Today, EPA announced that it will not implement the Vulnerable Species Pilot protections for a species until a more refined map of its habitat is developed. EPA is also announcing that it is working with the U.S. Fish and Wildlife Service (FWS), USDA, the University of Georgia, and other stakeholders to develop maps that better reflect where these species actually live and where protections from pesticides are needed. In April, EPA plans to hold a workshop to facilitate and prioritize the development of these maps, and EPA will also develop guidelines that the public can use to develop and submit refined maps for hundreds of other endangered species.
Credit for using Voluntary USDA Conservation Practices
USDA’s Natural Resources Conservation Service (NRCS) helps farmers carry out voluntary practices that improve environmental health and quality, many of which also reduce pesticide drift and runoff, which could benefit endangered species. Yesterday, EPA signed an MOU with USDA describing how EPA can include NRCS conservation practices on pesticide labels as one way growers who voluntarily perform those practices can use them to help fulfill pesticide label requirements. EPA and USDA are planning meetings and workshops in the coming months to further discuss the MOU and gain input from producers about mitigation options that may count toward fulfilling pesticide label requirements.
Regarding the MOU, Robert Bonnie, USDA Under Secretary for Farm Production and Conservation, said, “Farmers who use strong conservation practices developed by NRCS should be given credit for all of the benefits these practices provide, including reducing the off-site movement of pesticides. NRCS’s programs remain entirely voluntary and producers will not need NRCS approval. Collaboration between USDA and EPA through efforts such as this MOU and additional stakeholder conversations will help to keep safe, effective pest management tools in farmers’ hands.”

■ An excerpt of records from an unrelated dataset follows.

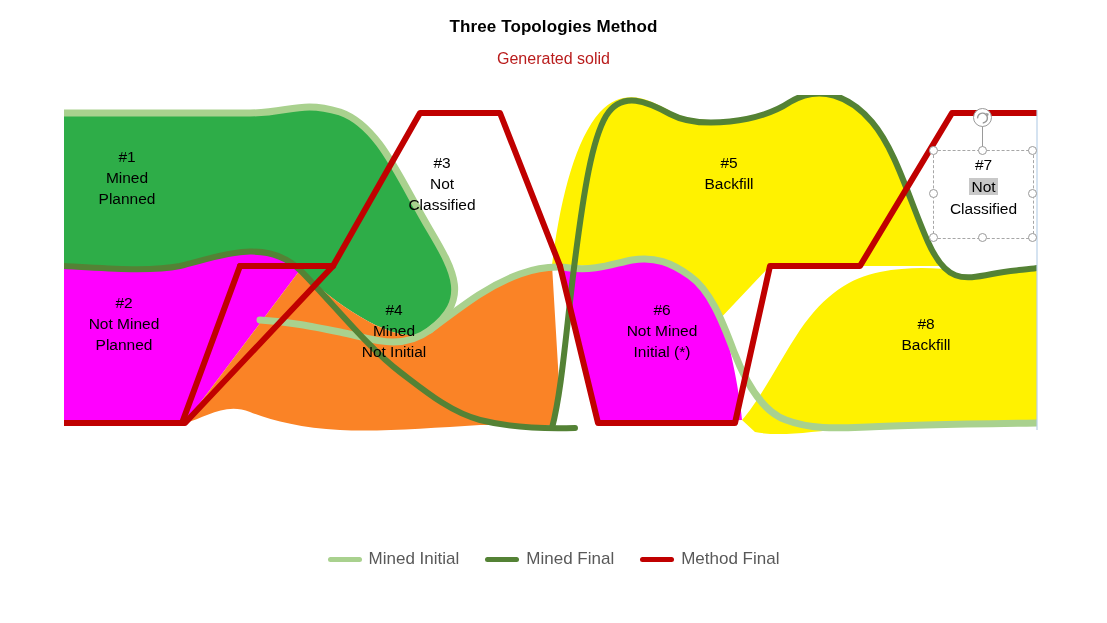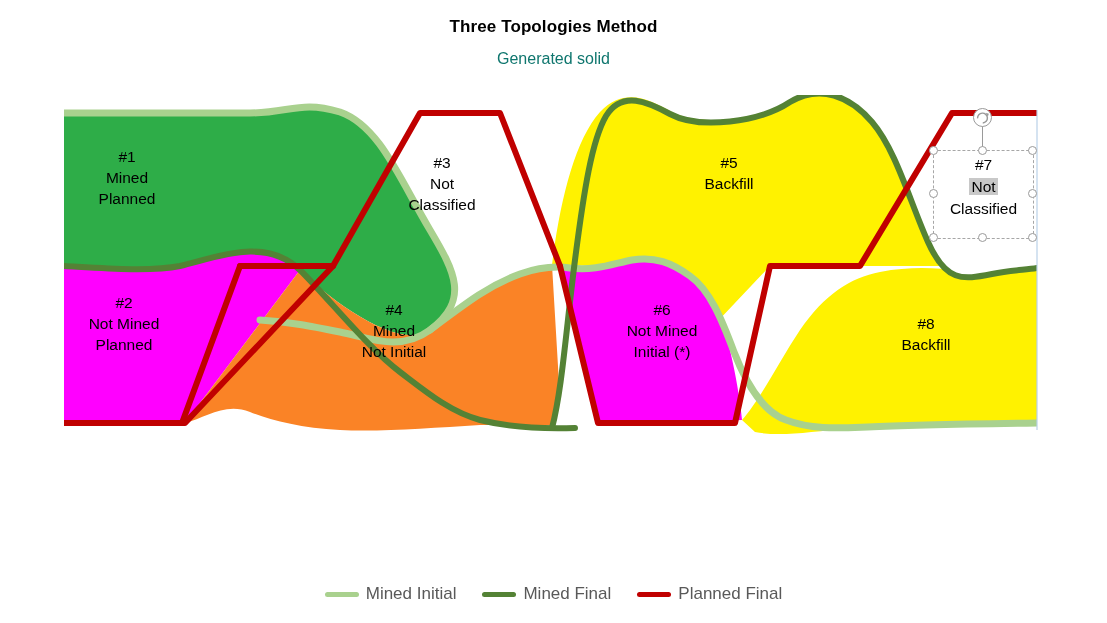"Generated solid" .subtitle { color: #0f766e -> #b91c1c }
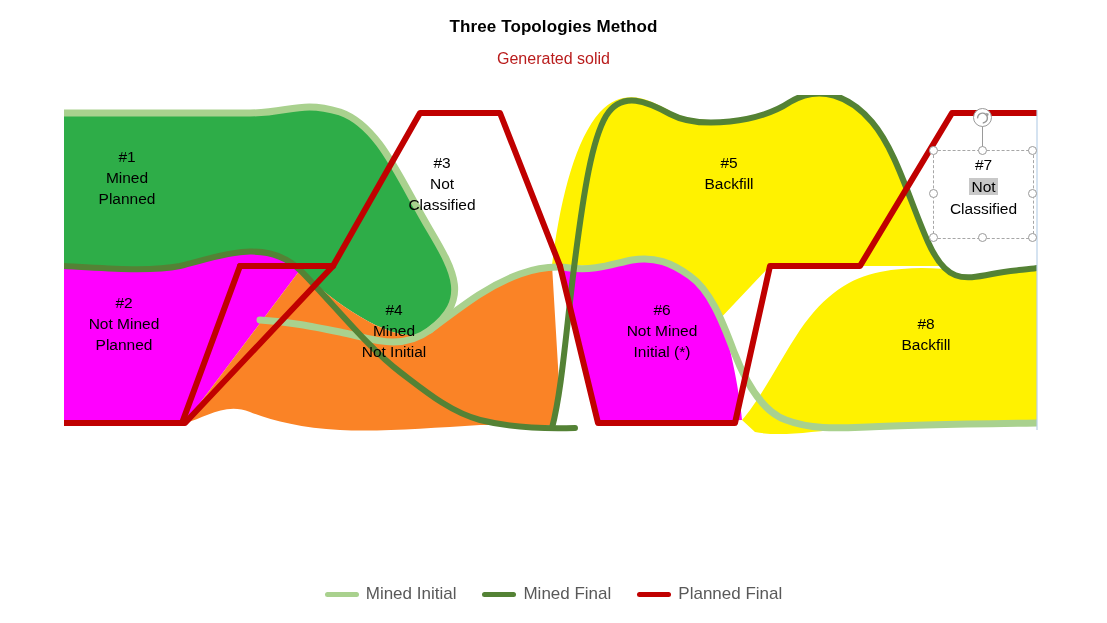"Mined Initial" .legend { top: 584px -> 549px }
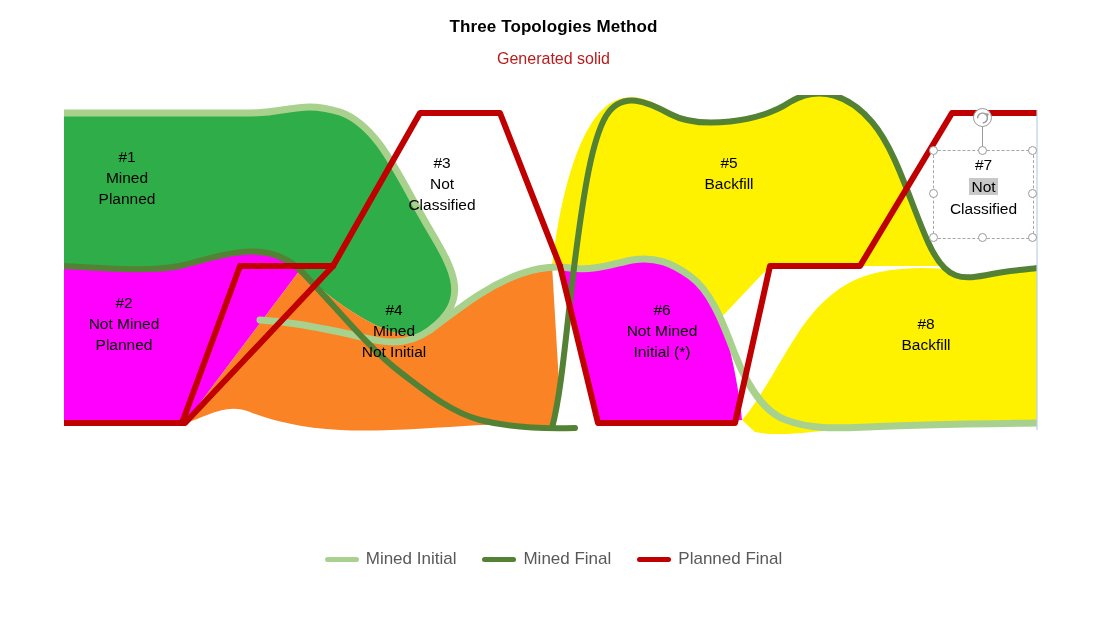"Planned Final" span.legtext { text: Planned -> Method }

This effort responds to suggestions received on EPA’s July 2023 draft herbicide strategy and would also apply to other ESA initiatives. This would provide more flexibility for growers on the type of practices they can use to protect endangered species and ensure EPA’s proposed mitigations can practically be implemented. For example, EPA is already considering which mitigations, if any, are needed on land that is dry or flat or both.
Online Mitigation Menu
Currently, if EPA needs to add new mitigations to pesticide labels, the Agency must update hundreds or thousands of paper labels every time the menu of mitigation options is expanded – a process that can take years. EPA will launch its first online mitigation menu that will allow the Agency to quickly add new mitigation measures options, thus ensuring that growers can use those new options promptly. This year, the Agency plans to release a draft online menu for public comment, and then update that menu based on feedback later this year.
Offsets for Endangered Species Protections
EPA is working with stakeholders to determine how to use “offsets” when avoiding or minimizing pesticide exposure to an endangered species is impossible or impractical. In those situations, it may be possible to offset the impact to the species through activities like funding habitat restoration for the species, contributing to a captive rearing project at a zoo for the species, or other steps to conserve the species. EPA, other federal agencies, and stakeholders are participating in a workshop later this month to discuss how to bring offsets into EPA’s ESA-FIFRA work. This initiative should give pesticide registrants and users more flexibility to meet label requirements to protect endangered species, while directly contributing to recovering those species.